In 1978 the first of these translations appeared as a very small-press publication entitled The Fire of the Gods Drives Us to Set Forth by Day and by Night, published by Hoddypoll Press, San Francisco, California. At the time there was no substantial collection of the poet's works available in English excepting an older Penguin edition by Michael Hamburger.  A revised and expanded edition followed with Ithuriel's Spear in 2004, and again in 2007 by a second edition that provided the German texts. This third online edition contains more translated poems and several revisions to the old ones.

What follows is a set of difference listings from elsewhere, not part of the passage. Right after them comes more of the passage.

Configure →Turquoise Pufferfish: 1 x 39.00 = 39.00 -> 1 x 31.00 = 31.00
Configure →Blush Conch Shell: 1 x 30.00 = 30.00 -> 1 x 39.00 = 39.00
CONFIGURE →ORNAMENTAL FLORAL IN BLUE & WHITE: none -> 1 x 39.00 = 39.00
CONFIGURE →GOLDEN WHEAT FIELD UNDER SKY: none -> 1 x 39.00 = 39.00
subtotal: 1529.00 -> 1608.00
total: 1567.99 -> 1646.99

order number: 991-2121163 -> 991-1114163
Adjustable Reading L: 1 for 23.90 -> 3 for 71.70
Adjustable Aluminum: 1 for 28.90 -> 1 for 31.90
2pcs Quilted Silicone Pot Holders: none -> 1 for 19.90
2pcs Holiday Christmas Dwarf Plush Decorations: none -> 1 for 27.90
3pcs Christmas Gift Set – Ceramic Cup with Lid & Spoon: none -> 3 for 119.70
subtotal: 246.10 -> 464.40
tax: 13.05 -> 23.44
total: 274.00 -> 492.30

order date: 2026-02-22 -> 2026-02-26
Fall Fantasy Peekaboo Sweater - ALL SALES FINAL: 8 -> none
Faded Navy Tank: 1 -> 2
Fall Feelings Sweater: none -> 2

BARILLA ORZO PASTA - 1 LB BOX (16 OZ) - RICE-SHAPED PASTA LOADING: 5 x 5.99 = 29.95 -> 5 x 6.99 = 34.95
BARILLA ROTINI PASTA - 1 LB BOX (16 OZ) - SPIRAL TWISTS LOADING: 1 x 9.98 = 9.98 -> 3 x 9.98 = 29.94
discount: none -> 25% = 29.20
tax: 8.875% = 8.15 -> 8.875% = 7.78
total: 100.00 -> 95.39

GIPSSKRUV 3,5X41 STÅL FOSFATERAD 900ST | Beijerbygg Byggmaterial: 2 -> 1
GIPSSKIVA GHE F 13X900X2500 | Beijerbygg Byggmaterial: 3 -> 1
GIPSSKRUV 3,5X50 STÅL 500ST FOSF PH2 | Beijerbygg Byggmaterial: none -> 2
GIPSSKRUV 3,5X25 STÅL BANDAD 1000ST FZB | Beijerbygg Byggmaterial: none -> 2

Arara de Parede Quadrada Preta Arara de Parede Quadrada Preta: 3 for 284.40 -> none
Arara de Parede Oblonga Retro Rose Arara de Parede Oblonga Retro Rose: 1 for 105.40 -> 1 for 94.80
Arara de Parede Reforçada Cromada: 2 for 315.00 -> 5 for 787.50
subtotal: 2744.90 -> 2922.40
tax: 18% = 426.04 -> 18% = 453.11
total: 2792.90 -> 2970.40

Since Hölderlin’s poems have remained almost unknown in the United States and generally unrecognized elsewhere as Weltliteratur according to Goethe's concept, it seems useful to provide translations that indicate what the poems mean, rather than attempt to replicate their various rhyme and verse forms, metric schemes and idiosyncratic syntax as they exist in German. Thus these poems are translated into informal English, attempting to show as exactly as possible what the poet is saying, rather than how it is packed. The result is an accurate rendering of the often visionary, occasionally ecstatic content, which will hopefully serve the general readership but also survive the rigors of scholarly scrutiny.

To avoid archaic usages I have occasionally rearranged apostrophic sentences into declarative ones, and updated certain words and phrases from the forgotten vocabulary of Romantic idealism—such as “soul” or “divine,” to words like “mind” or “of the gods”—where it seemed contextually appropriate. The result is to some extent a modernization of the original text, and I hope that anyone who comes upon Hölderlin here for the first time will remember that he was not only a poet of considerable formal skill and complexity, but like all writers was bound to the syntax and vocabulary of his times. It is true that translating in this manner helps alleviate the sense of distance and strangeness in language after two centuries of innovation, just as choosing the corresponding historicisms in English could only obscure the meaning of the texts. Another very important concern in this regard is that non-German readers for whom English is not a first language are perhaps more likely to be reading Hölderlin in English than in their own native language, let alone in German.

The texts for these translations are taken from the critical edition of Friedrich Beissner, Friederich Hölderlin: Sämtliche Werke, Stuttgart: 1943-1961. I owe special thanks to my life-long friends Dr. Bernd W. Seiler, Professor Emeritus of German Language and Literature at the University of Bielefeld, for his skillful assistance and encouragement, and Dr. Helmut Sies, Professor Emeritus of Biology and Microbiology at the University of Düsseldorf, who first guided me to Hölderlin's Tower in Tübingen in summer 1961.